Balancing Training for Multilingual Neural Machine Translation
Xinyi Wang, Yulia Tsvetkov, Graham Neubig
TL;DR
The paper tackles imbalanced data in multilingual MT by learning a language scorer through differentiable data selection, formulating a bi-level optimization that jointly updates the MT model and the language-sampling policy. It extends the Differentiable Data Selection framework to Multilingual DDS (MultiDDS), introducing a stabilized reward variant (MultiDDS-S) to improve multi-language optimization stability. Empirical results on 58-language TED data show that MultiDDS-S consistently outperforms heuristic baselines across one-to-many and many-to-one settings and provides controllable priorities for targeted language performance.
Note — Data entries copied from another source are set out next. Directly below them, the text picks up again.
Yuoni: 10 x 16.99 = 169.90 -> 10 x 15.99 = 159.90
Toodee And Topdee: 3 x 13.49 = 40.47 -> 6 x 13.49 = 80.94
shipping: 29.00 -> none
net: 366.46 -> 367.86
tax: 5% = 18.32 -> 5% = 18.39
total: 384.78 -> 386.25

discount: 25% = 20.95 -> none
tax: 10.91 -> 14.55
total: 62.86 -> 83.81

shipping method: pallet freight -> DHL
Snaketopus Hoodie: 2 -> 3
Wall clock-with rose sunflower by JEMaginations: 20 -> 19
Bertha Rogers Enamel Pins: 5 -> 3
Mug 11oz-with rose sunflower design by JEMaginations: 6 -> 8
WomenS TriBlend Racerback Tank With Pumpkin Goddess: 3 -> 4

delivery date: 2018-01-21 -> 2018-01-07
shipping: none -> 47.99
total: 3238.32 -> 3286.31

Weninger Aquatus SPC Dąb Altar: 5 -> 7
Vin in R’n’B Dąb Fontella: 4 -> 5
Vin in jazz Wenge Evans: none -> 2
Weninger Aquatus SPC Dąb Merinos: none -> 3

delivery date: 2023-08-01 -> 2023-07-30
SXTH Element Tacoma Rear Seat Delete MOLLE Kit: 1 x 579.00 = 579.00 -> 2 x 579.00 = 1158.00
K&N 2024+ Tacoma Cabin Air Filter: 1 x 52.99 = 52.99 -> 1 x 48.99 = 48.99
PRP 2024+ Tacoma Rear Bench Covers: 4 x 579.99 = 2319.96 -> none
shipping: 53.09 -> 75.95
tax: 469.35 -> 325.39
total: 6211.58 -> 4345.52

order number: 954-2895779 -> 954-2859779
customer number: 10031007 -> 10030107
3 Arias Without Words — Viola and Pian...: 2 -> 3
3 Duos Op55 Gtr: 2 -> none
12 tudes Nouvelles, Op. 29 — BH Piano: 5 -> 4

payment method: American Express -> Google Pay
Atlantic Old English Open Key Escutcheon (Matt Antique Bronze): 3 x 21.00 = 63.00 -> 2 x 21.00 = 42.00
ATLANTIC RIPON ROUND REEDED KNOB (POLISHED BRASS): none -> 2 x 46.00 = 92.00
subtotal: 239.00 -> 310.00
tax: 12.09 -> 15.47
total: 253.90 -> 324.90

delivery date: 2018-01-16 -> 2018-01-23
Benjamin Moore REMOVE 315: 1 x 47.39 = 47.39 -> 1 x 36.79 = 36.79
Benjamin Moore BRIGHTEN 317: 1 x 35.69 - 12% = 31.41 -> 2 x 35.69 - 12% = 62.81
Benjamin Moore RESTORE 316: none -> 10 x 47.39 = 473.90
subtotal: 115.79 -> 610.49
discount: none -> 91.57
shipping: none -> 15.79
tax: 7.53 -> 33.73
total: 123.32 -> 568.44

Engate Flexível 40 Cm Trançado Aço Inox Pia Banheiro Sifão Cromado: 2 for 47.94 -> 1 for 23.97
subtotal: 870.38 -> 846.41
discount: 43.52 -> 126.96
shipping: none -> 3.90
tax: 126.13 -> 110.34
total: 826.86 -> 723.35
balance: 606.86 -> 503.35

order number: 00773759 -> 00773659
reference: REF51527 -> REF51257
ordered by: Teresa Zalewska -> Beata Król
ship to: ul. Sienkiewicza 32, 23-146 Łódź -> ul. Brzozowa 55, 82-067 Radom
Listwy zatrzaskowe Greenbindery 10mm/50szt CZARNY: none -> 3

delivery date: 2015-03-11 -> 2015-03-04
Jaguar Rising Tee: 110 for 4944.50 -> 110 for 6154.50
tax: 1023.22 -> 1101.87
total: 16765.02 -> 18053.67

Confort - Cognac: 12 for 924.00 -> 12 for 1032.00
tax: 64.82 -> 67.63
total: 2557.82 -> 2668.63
The approach is model-agnostic, memory-efficient, and broadly applicable to multilingual tasks beyond MT, enabling robust, configurable cross-language transfer and performance balancing.
Abstract
When training multilingual machine translation (MT) models that can translate to/from multiple languages, we are faced with imbalanced training sets: some languages have much more training data than others. Standard practice is to up-sample less resourced languages to increase representation, and the degree of up-sampling has a large effect on the overall performance. In this paper, we propose a method that instead automatically learns how to weight training data through a data scorer that is optimized to maximize performance on all test languages. Experiments on two sets of languages under both one-to-many and many-to-one MT settings show our method not only consistently outperforms heuristic baselines in terms of average performance, but also offers flexible control over the performance of which languages are optimized.